On December 2, 1968, Hardison bid for a position as a stores clerk in another section in Building No. 2 in order to obtain a day shift position. Hardison indicated that his reason for transferring to the Building No. 2 section was his recent marriage: he felt day work would be more compatible with married life. Each of these stores clerk sections was governed by a separate seniority list. Thus, although Hardison had relatively high seniority in Building No. 1, he had the second lowest seniority position in Building No. 2. As a result, his ability to select days off was considerably diminished.

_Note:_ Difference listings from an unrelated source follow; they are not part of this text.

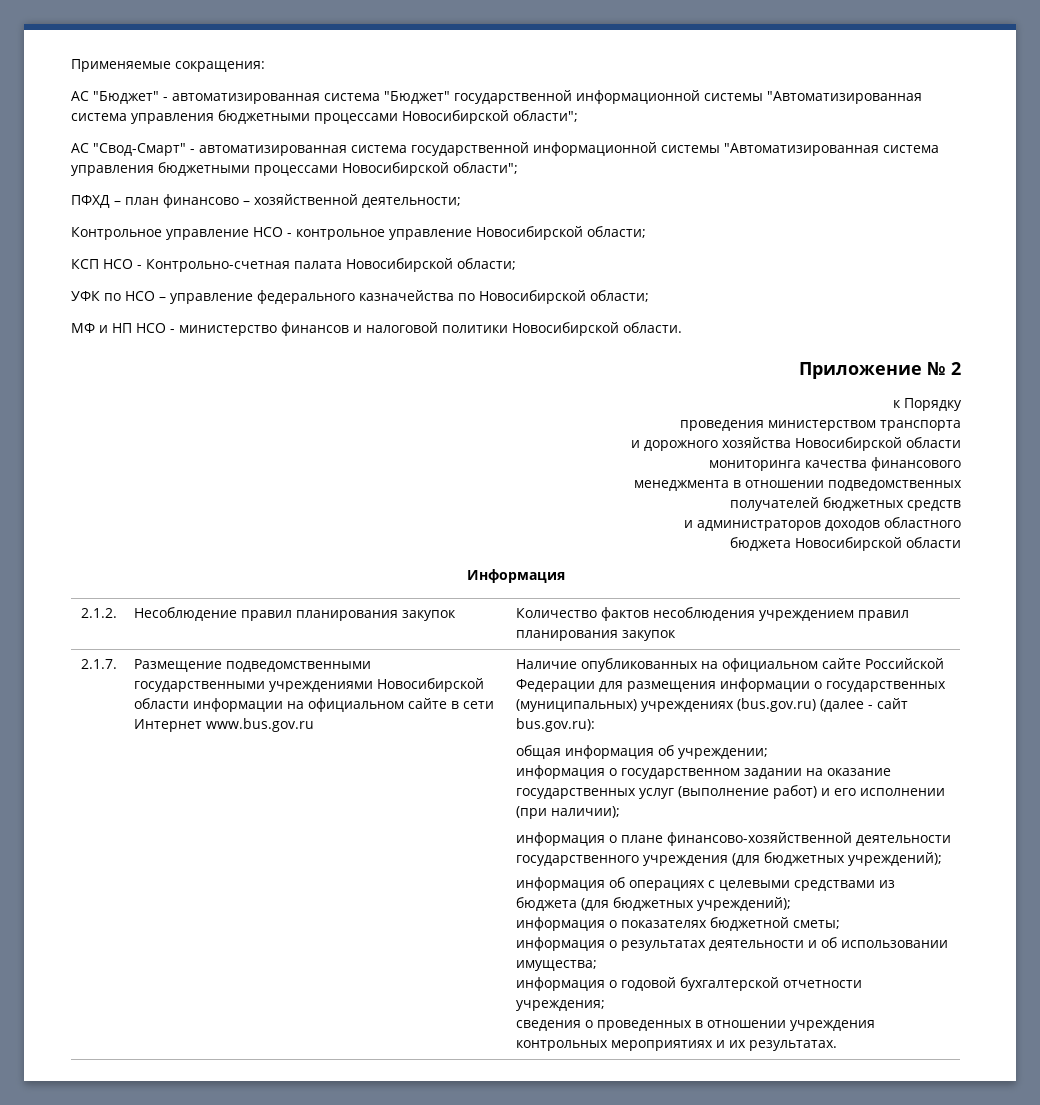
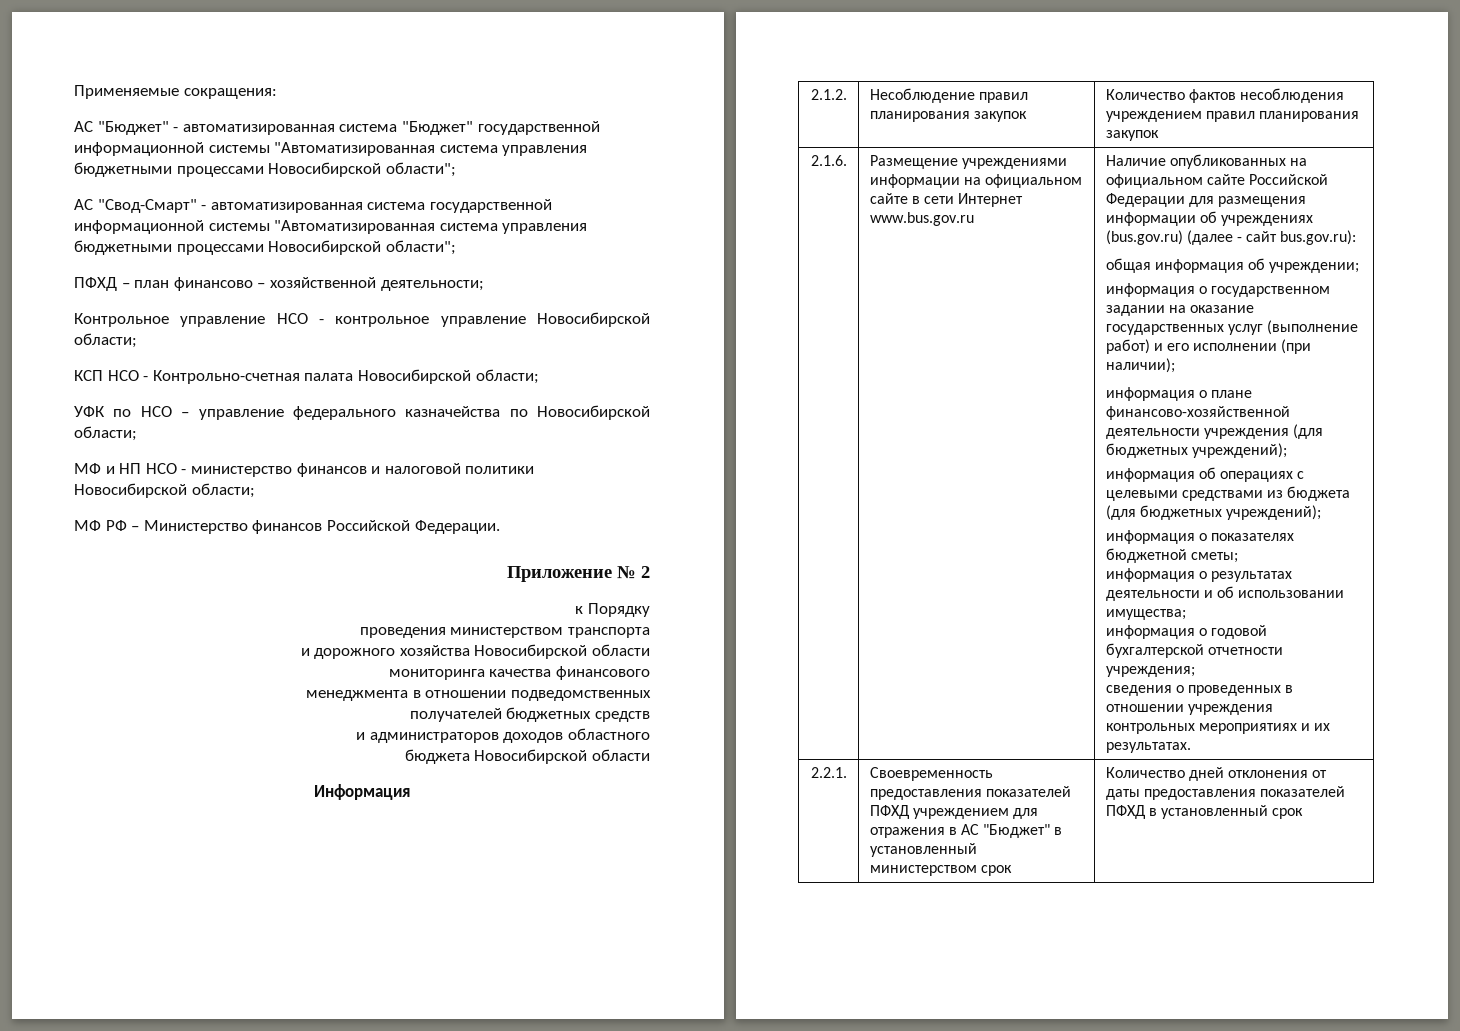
- МФ и НП НСО - министерство финансов и налоговой политики Новосибирской области.
+ МФ и НП НСО - министерство финансов и налоговой политики Новосибирской области;
+ МФ РФ – Министерство финансов Российской Федерации.
- 2.1.7.
+ 2.1.6.
- Размещение подведомственными государственными учреждениями Новосибирской области информации на официальном сайте в сети Интернет www.bus.gov.ru
+ Размещение учреждениями информации на официальном сайте в сети Интернет www.bus.gov.ru
- Наличие опубликованных на официальном сайте Российской Федерации для размещения информации о государственных (муниципальных) учреждениях (bus.gov.ru) (далее - сайт bus.gov.ru):
+ Наличие опубликованных на официальном сайте Российской Федерации для размещения информации об учреждениях (bus.gov.ru) (далее - сайт bus.gov.ru):
- информация о плане финансово-хозяйственной деятельности государственного учреждения (для бюджетных учреждений);
+ информация о плане финансово-хозяйственной деятельности учреждения (для бюджетных учреждений);
+ 2.2.1. | Своевременность предоставления показателей ПФХД учреждением для отражения в АС "Бюджет" в установленный министерством срок | Количество дней отклонения от даты предоставления показателей ПФХД в установленный срок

In March, 1969, Bill Wyatt, the man on the bottom of the seniority list in the Building No. 2 section, went on vacation. Hardison was called to substitute for Wyatt, whose work schedule included Friday evenings and Saturdays. On March 6, 1969, Hardison met with Kussman and James Tinder, a union steward, to discuss the conflict between this schedule and Hardison's religious practices. Several possible adjustments were explored,3 but since all required Hardison to do some work on the first Saturday, March 8, none of these adjustments were instituted. Hardison did not file a grievance concerning this unsatisfactory resolution although he knew he had a right to do so.

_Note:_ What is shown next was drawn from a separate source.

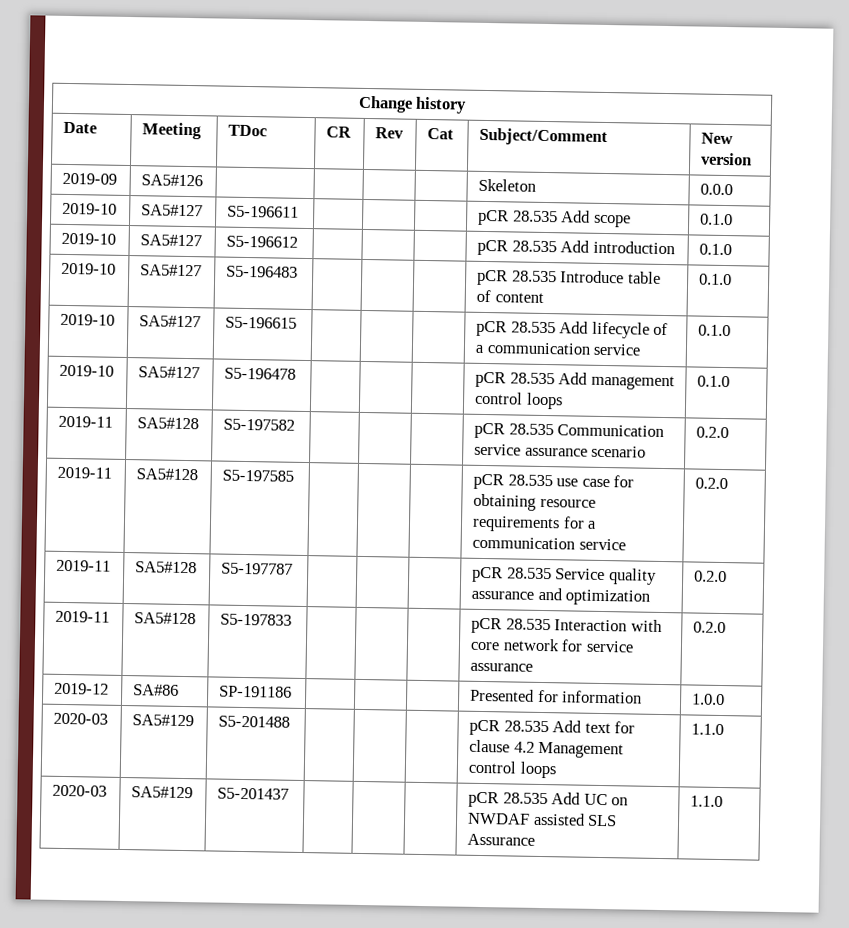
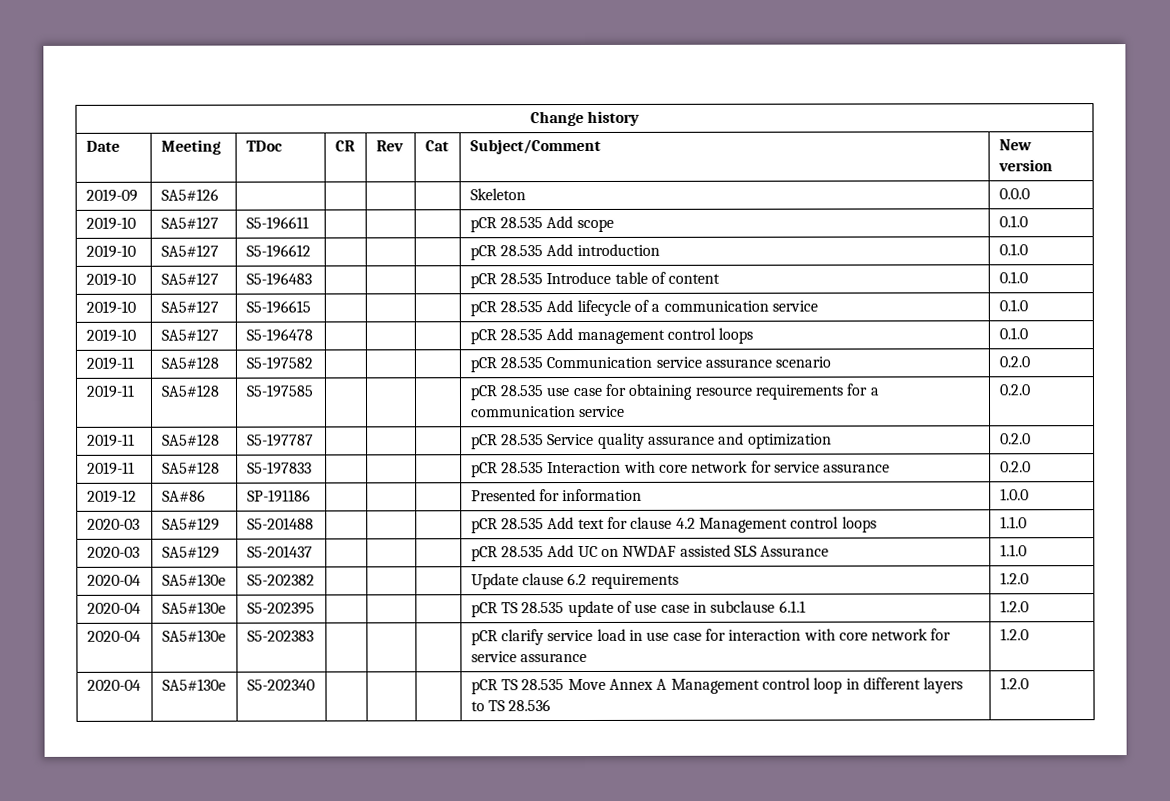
+ 2020-04 | SA5#130e | S5-202382 | | | | Update clause 6.2 requirements | 1.2.0
+ 2020-04 | SA5#130e | S5-202395 | | | | pCR TS 28.535 update of use case in subclause 6.1.1 | 1.2.0
+ 2020-04 | SA5#130e | S5-202383 | | | | pCR clarify service load in use case for interaction with core network for service assurance | 1.2.0
+ 2020-04 | SA5#130e | S5-202340 | | | | pCR TS 28.535 Move Annex A Management control loop in different layers to TS 28.536 | 1.2.0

Hardison did not report for work on Saturday, March 8, informing the storekeeper that he had personal business to do. Hardison was likewise absent from work on the following two Saturdays, March 15 and March 22. He was then notified that a discharge hearing had been scheduled. Prior to that hearing, Hardison met with Local 1650's grievance committee. Various avenues of legal redress and defenses were discussed, and it was decided that the best approach would be a plea for leniency coupled with an effort to obtain reversal at a higher level in the event of an adverse result. The possibility that the union might waive its seniority rules to permit Hardison to work on a different shift was not discussed. Following the meeting, Hardison voluntarily changed his shift to the 'twilight shift' (3:00 p.m. to 11:00 p.m.) in an effort to resolve the problem. When Hardison left work early (at sundown) on Friday, March 28, however, it became apparent that this change in schedule would not obviate future problems as Local 1650 had hoped.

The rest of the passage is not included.